--- START ---

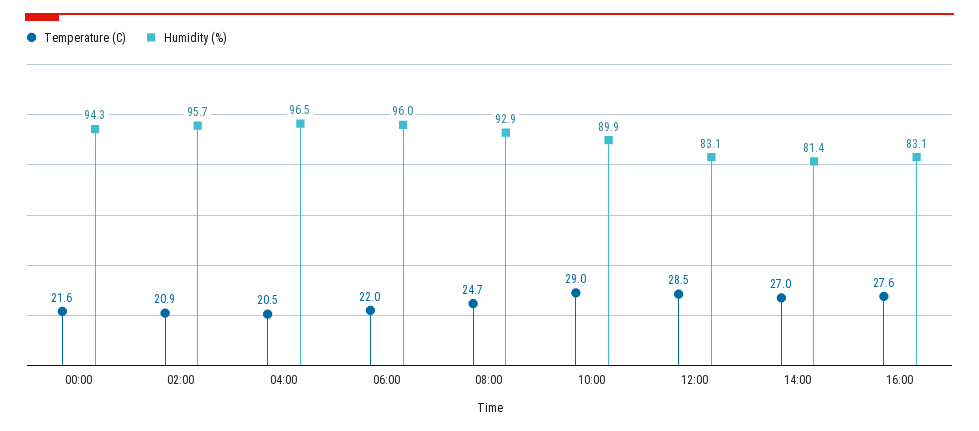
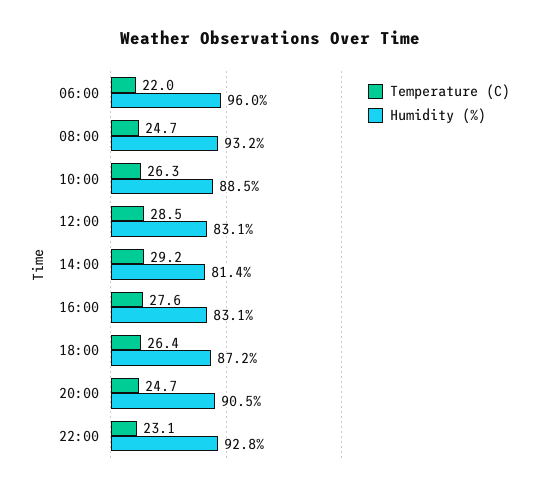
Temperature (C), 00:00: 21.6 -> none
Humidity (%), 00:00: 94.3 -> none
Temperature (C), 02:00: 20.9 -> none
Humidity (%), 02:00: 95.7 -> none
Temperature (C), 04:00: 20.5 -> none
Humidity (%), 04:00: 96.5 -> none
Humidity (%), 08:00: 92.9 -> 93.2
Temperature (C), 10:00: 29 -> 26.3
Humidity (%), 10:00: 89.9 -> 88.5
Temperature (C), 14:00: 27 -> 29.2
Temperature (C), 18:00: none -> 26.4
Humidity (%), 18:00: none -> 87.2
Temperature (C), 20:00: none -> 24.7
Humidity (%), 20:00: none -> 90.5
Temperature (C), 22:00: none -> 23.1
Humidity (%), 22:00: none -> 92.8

--- END ---

## What to work on
Give back exactly the lines beginning at the one with "Temperature (C), 20:00: none -> 24.7" and ending at the final line of the material; both boundary lines belong in it.

## Result of the task
Temperature (C), 20:00: none -> 24.7
Humidity (%), 20:00: none -> 90.5
Temperature (C), 22:00: none -> 23.1
Humidity (%), 22:00: none -> 92.8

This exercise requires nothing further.